→ Record extracts
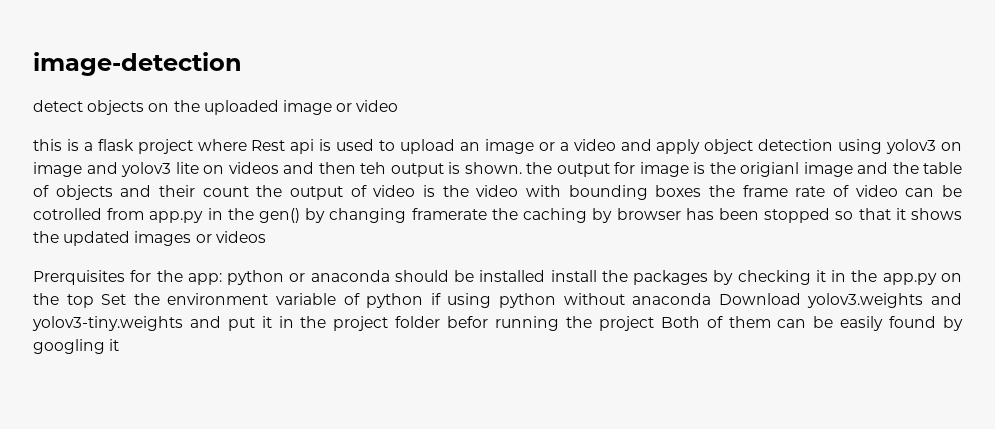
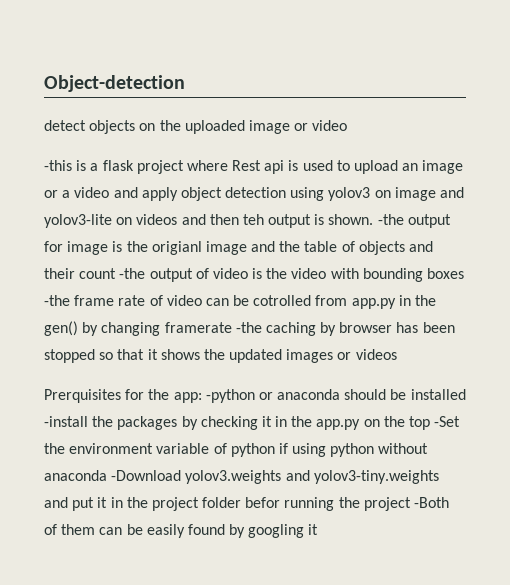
- image-detection
+ Object-detection
- this is a flask project where Rest api is used to upload an image or a video and apply object detection using yolov3 on image and yolov3 lite on videos and then teh output is shown. the output for image is the origianl image and the table of objects and their count the output of video is the video with bounding boxes the frame rate of video can be cotrolled from app.py in the gen() by changing framerate the caching by browser has been stopped so that it shows the updated images or videos
+ -this is a flask project where Rest api is used to upload an image or a video and apply object detection using yolov3 on image and yolov3-lite on videos and then teh output is shown. -the output for image is the origianl image and the table of objects and their count -the output of video is the video with bounding boxes -the frame rate of video can be cotrolled from app.py in the gen() by changing framerate -the caching by browser has been stopped so that it shows the updated images or videos
- Prerquisites for the app: python or anaconda should be installed install the packages by checking it in the app.py on the top Set the environment variable of python if using python without anaconda Download yolov3.weights and yolov3-tiny.weights and put it in the project folder befor running the project Both of them can be easily found by googling it
+ Prerquisites for the app: -python or anaconda should be installed -install the packages by checking it in the app.py on the top -Set the environment variable of python if using python without anaconda -Download yolov3.weights and yolov3-tiny.weights and put it in the project folder befor running the project -Both of them can be easily found by googling it

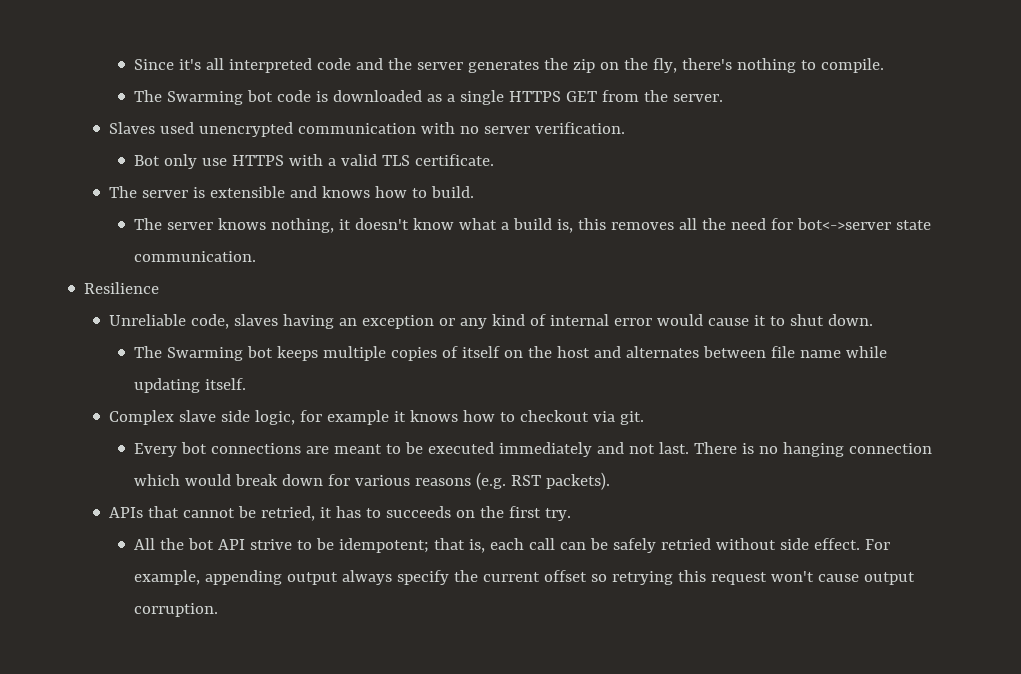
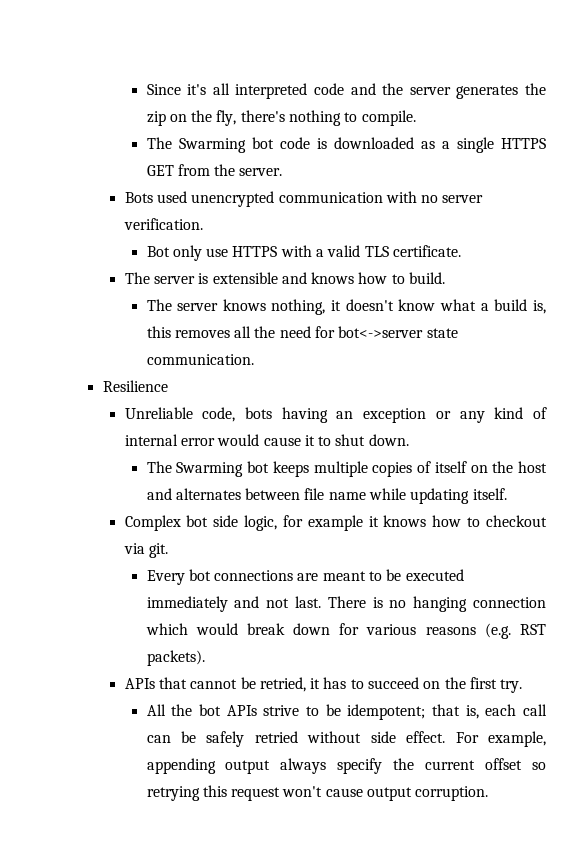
- Slaves used unencrypted communication with no server verification.
+ Bots used unencrypted communication with no server verification.
- Unreliable code, slaves having an exception or any kind of internal error would cause it to shut down.
+ Unreliable code, bots having an exception or any kind of internal error would cause it to shut down.
- Complex slave side logic, for example it knows how to checkout via git.
+ Complex bot side logic, for example it knows how to checkout via git.
- APIs that cannot be retried, it has to succeeds on the first try.
+ APIs that cannot be retried, it has to succeed on the first try.
- All the bot API strive to be idempotent; that is, each call can be safely retried without side effect.
+ All the bot APIs strive to be idempotent; that is, each call can be safely retried without side effect.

→ Exercise instructions
Copy out the lines above exactly, beginning at the one that contains "- Complex slave" and ending at the one that contains "- APIs that".

→ Reply to the task
- Complex slave side logic, for example it knows how to checkout via git.
+ Complex bot side logic, for example it knows how to checkout via git.
- APIs that cannot be retried, it has to succeeds on the first try.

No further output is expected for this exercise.